**INSTRUCTIONS FOR THE TASK**
Below are entries. Reproduce exactly the lines between the line holding "[901,313,1068,332] [923,346,935,360] //" and the line holding "[173,207,533,222] git@github.com:schneems/buildit-gems.git ->", inclusive, and only those.
═══ PROVIDED ENTRIES
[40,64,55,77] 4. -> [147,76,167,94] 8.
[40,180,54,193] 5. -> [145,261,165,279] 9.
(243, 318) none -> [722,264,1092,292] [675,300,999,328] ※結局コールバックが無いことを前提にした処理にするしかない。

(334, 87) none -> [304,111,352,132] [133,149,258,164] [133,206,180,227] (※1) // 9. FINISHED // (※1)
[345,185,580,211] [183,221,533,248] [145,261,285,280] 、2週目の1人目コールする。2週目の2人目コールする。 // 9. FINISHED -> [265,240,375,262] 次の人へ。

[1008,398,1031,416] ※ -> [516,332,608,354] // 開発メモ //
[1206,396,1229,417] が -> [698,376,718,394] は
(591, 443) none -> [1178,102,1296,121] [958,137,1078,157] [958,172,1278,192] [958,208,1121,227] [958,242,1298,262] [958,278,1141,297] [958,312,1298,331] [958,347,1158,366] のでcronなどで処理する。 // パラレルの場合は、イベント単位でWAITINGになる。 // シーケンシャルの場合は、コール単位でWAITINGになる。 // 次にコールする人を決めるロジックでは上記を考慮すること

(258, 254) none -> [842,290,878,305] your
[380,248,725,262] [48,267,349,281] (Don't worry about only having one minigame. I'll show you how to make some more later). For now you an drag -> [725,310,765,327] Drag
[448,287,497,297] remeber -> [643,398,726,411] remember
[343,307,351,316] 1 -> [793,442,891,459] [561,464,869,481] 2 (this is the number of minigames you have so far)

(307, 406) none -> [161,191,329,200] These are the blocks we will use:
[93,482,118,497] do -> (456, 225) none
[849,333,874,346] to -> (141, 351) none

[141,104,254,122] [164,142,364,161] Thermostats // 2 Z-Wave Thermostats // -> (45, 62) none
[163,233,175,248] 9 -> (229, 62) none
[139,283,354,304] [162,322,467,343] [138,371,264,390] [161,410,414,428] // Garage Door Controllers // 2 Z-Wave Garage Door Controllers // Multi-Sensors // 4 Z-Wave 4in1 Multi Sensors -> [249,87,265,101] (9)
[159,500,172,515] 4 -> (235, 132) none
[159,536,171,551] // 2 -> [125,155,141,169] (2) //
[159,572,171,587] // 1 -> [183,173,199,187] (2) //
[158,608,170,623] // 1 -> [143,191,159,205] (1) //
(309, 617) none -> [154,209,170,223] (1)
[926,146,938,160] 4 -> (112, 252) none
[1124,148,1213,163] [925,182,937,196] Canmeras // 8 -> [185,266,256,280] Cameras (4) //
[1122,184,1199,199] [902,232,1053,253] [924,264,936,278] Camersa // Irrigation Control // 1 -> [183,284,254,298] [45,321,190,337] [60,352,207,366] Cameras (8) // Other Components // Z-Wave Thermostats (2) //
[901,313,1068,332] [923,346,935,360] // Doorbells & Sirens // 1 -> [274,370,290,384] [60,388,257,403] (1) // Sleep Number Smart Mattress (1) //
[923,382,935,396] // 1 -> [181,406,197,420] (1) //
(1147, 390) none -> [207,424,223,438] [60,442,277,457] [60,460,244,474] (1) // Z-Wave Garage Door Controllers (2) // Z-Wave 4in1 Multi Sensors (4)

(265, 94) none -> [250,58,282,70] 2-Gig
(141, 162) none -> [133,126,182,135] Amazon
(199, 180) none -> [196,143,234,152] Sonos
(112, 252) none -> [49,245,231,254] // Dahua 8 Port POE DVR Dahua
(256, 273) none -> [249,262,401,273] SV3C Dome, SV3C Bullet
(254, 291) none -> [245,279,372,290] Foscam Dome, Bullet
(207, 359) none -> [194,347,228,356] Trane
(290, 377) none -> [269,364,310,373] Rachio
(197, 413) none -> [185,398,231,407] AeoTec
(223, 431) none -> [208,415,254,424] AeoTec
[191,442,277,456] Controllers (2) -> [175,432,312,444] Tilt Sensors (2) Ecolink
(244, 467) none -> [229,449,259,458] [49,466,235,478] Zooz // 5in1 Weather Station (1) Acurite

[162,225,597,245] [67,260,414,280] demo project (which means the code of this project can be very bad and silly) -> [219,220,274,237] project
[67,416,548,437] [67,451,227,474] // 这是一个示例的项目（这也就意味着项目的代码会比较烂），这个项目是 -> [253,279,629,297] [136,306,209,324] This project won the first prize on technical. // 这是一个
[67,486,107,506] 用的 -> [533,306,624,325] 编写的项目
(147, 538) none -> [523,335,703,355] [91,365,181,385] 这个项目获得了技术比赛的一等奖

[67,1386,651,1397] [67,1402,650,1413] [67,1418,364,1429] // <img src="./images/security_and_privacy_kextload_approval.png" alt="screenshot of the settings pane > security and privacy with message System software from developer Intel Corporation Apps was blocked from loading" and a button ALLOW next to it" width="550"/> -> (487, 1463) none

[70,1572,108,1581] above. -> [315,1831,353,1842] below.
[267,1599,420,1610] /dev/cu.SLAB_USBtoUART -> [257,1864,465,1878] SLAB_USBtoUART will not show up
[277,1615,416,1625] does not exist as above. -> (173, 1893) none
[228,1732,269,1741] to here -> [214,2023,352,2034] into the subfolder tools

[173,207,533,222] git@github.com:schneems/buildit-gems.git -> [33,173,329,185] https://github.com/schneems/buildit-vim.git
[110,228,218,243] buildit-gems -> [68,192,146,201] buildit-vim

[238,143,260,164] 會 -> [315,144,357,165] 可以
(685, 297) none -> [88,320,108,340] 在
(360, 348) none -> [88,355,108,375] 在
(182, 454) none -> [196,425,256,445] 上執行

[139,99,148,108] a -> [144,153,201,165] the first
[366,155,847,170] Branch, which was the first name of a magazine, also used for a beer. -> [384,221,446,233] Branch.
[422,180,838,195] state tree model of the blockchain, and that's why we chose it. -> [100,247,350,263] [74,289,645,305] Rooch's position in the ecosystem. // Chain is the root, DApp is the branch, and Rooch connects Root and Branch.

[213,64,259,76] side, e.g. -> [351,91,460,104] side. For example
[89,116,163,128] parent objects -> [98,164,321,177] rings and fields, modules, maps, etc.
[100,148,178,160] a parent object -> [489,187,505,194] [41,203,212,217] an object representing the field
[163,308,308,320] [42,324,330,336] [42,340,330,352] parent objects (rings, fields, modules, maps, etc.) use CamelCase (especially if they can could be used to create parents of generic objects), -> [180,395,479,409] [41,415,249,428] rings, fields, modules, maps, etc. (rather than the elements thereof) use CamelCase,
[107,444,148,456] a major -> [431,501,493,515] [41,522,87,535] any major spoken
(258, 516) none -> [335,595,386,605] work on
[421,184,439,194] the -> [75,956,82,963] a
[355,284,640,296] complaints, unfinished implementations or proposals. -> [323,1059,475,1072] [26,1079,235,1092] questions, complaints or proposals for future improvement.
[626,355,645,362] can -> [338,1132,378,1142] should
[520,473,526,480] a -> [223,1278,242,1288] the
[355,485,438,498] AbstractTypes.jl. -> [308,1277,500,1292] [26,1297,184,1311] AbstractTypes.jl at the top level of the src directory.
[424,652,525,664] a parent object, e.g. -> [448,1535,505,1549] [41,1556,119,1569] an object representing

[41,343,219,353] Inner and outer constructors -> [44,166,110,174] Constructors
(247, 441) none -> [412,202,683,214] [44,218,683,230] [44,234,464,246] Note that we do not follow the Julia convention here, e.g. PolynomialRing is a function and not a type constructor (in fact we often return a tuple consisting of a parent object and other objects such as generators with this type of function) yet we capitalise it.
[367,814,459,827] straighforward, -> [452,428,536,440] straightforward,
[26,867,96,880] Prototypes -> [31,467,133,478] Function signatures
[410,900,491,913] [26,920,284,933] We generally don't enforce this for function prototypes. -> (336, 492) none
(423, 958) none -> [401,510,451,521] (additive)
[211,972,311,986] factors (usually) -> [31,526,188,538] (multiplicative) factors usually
══════
**SOLUTION TO THIS PROBLEM**
[901,313,1068,332] [923,346,935,360] // Doorbells & Sirens // 1 -> [274,370,290,384] [60,388,257,403] (1) // Sleep Number Smart Mattress (1) //
[923,382,935,396] // 1 -> [181,406,197,420] (1) //
(1147, 390) none -> [207,424,223,438] [60,442,277,457] [60,460,244,474] (1) // Z-Wave Garage Door Controllers (2) // Z-Wave 4in1 Multi Sensors (4)

(265, 94) none -> [250,58,282,70] 2-Gig
(141, 162) none -> [133,126,182,135] Amazon
(199, 180) none -> [196,143,234,152] Sonos
(112, 252) none -> [49,245,231,254] // Dahua 8 Port POE DVR Dahua
(256, 273) none -> [249,262,401,273] SV3C Dome, SV3C Bullet
(254, 291) none -> [245,279,372,290] Foscam Dome, Bullet
(207, 359) none -> [194,347,228,356] Trane
(290, 377) none -> [269,364,310,373] Rachio
(197, 413) none -> [185,398,231,407] AeoTec
(223, 431) none -> [208,415,254,424] AeoTec
[191,442,277,456] Controllers (2) -> [175,432,312,444] Tilt Sensors (2) Ecolink
(244, 467) none -> [229,449,259,458] [49,466,235,478] Zooz // 5in1 Weather Station (1) Acurite

[162,225,597,245] [67,260,414,280] demo project (which means the code of this project can be very bad and silly) -> [219,220,274,237] project
[67,416,548,437] [67,451,227,474] // 这是一个示例的项目（这也就意味着项目的代码会比较烂），这个项目是 -> [253,279,629,297] [136,306,209,324] This project won the first prize on technical. // 这是一个
[67,486,107,506] 用的 -> [533,306,624,325] 编写的项目
(147, 538) none -> [523,335,703,355] [91,365,181,385] 这个项目获得了技术比赛的一等奖

[67,1386,651,1397] [67,1402,650,1413] [67,1418,364,1429] // <img src="./images/security_and_privacy_kextload_approval.png" alt="screenshot of the settings pane > security and privacy with message System software from developer Intel Corporation Apps was blocked from loading" and a button ALLOW next to it" width="550"/> -> (487, 1463) none

[70,1572,108,1581] above. -> [315,1831,353,1842] below.
[267,1599,420,1610] /dev/cu.SLAB_USBtoUART -> [257,1864,465,1878] SLAB_USBtoUART will not show up
[277,1615,416,1625] does not exist as above. -> (173, 1893) none
[228,1732,269,1741] to here -> [214,2023,352,2034] into the subfolder tools

[173,207,533,222] git@github.com:schneems/buildit-gems.git -> [33,173,329,185] https://github.com/schneems/buildit-vim.git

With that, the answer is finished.